THE DECISION OF THE HIGH COURT (HC)
- The HC dismissed Woon and Chang’s challenge to the High Court.
- The HC pointed out that just because their name was in the “Register of the Employees”, does not make them an employee as they were enjoying the benefit that is exclusively for Directors.
- Woon and Chang then appealed against the HC decision to the Court of Appeal.
THE DECISION OF THE COURT OF APPEAL (COA) – APPEAL ALLOWED
- Firstly, even though Woon and Chang had carried out their duties as Directors of the Company, this does not mean that they cannot at the same time be under a contract of employment.
- Documentary evidence of the Company consistently referred to Woon and Chang as employees.
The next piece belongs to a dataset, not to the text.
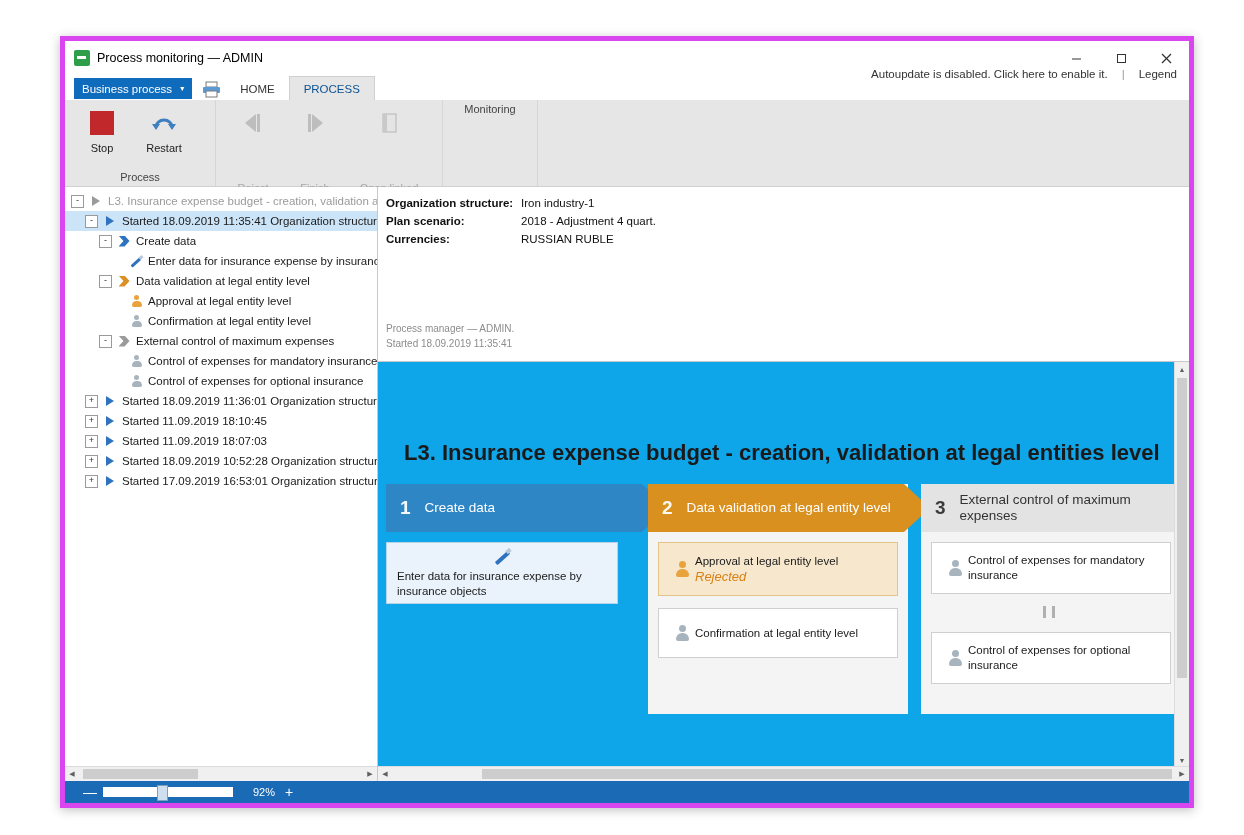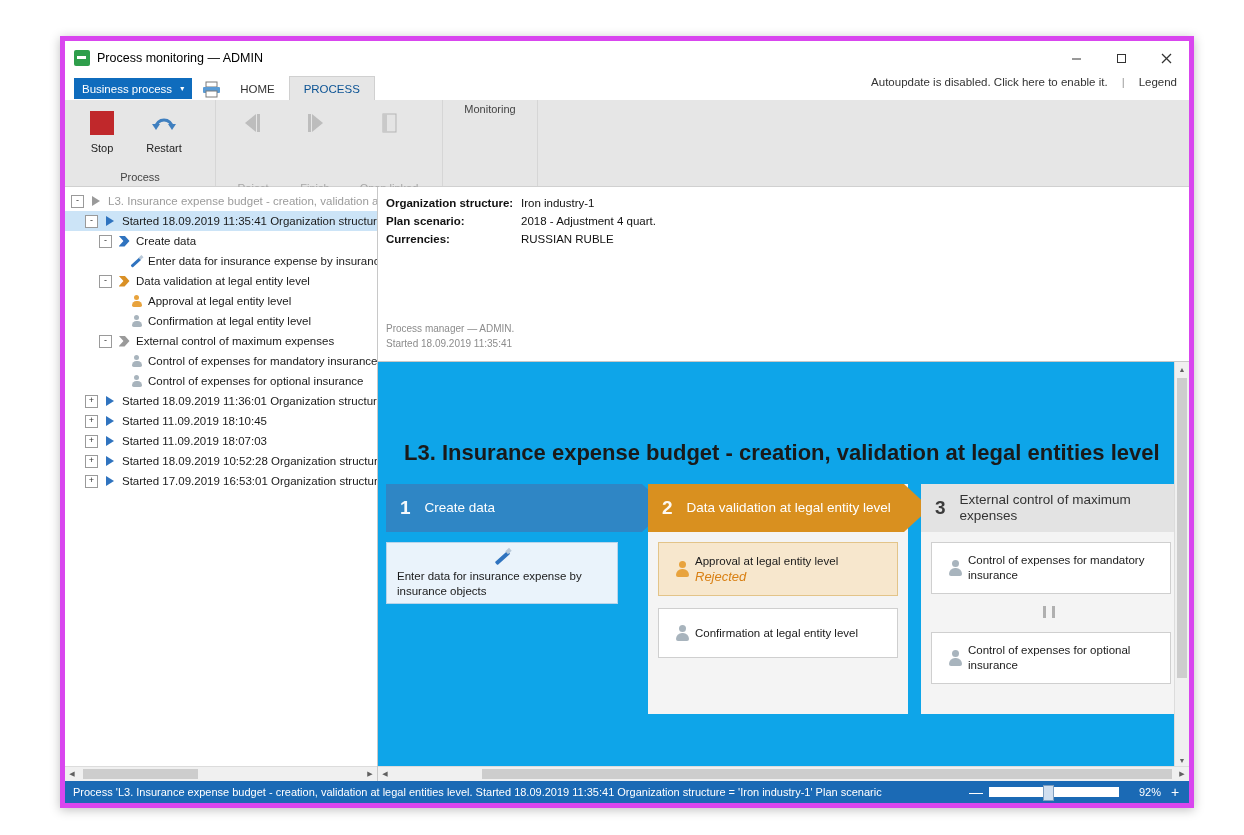"Autoupdate is disabled. Click here" .tabstrip-right { padding-bottom: 12px -> 20px }
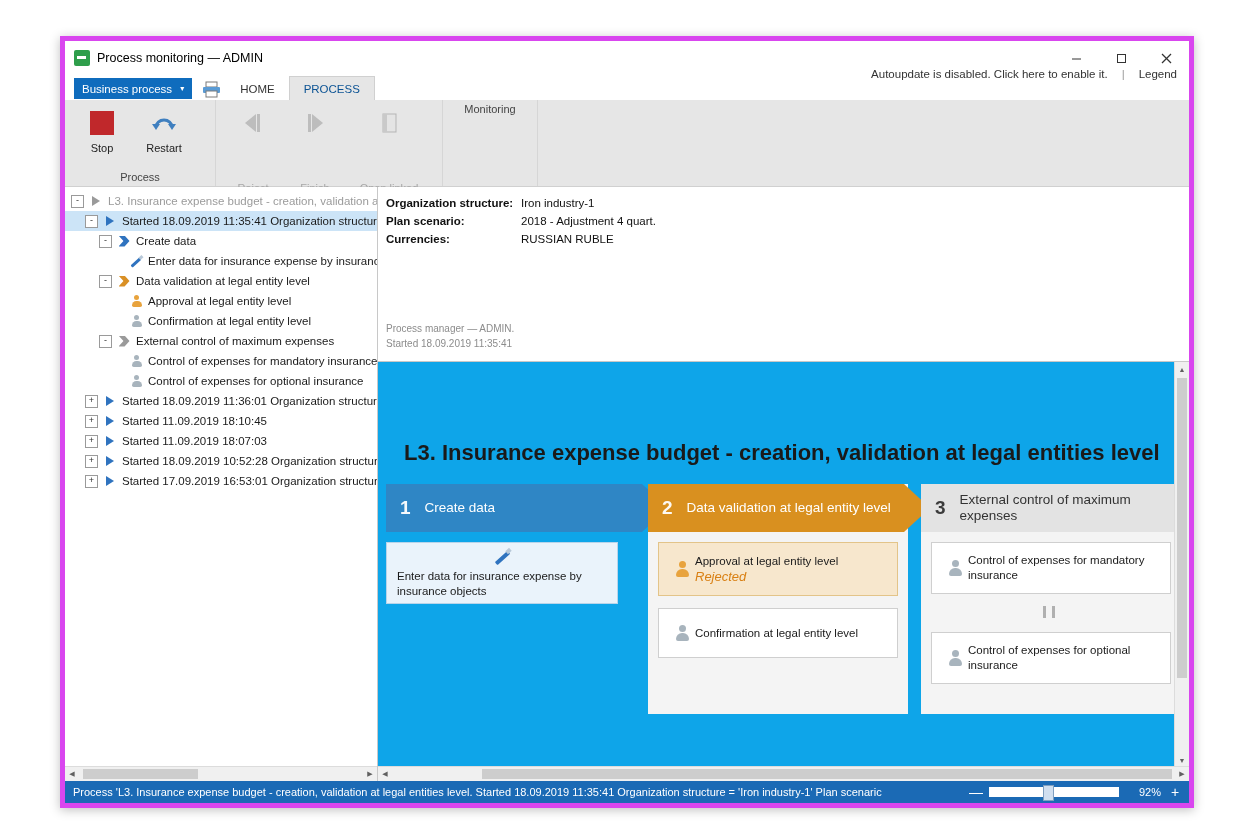"Process 'L3. Insurance expense budget" div.status-text { html: <div>Process 'L3. Insurance expense budget - creation, validation at legal entities level. Started 18.09.2019 11:35:41 Organization structure = 'Iron industry-1' Plan scenaric</div> -> none }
- The COA also took into account the fact that there were EPF contributions which were based on the percentage of the salaries for the employer and the employee.
- Further there was a monthly deduction for income tax which could be seen in the EA forms submitted to LHDN. Such would not be the case for Director’s who were not under a contract of employment.
- Therefore, the COA is of the view that Woon and Chang may wear “two hats” hence they were both assuming the roles of Directors of the Company as well as discharging their duties as employees of the Company.
- With that, the fact that they are also Directors of the Company does not disqualify them from being an employee hence Woon and Chang are considered as a “workman” within the meaning of IRA.
- As such, the COA held that their dismissal was without just cause or excuse and had awarded compensation to Woon and Chang.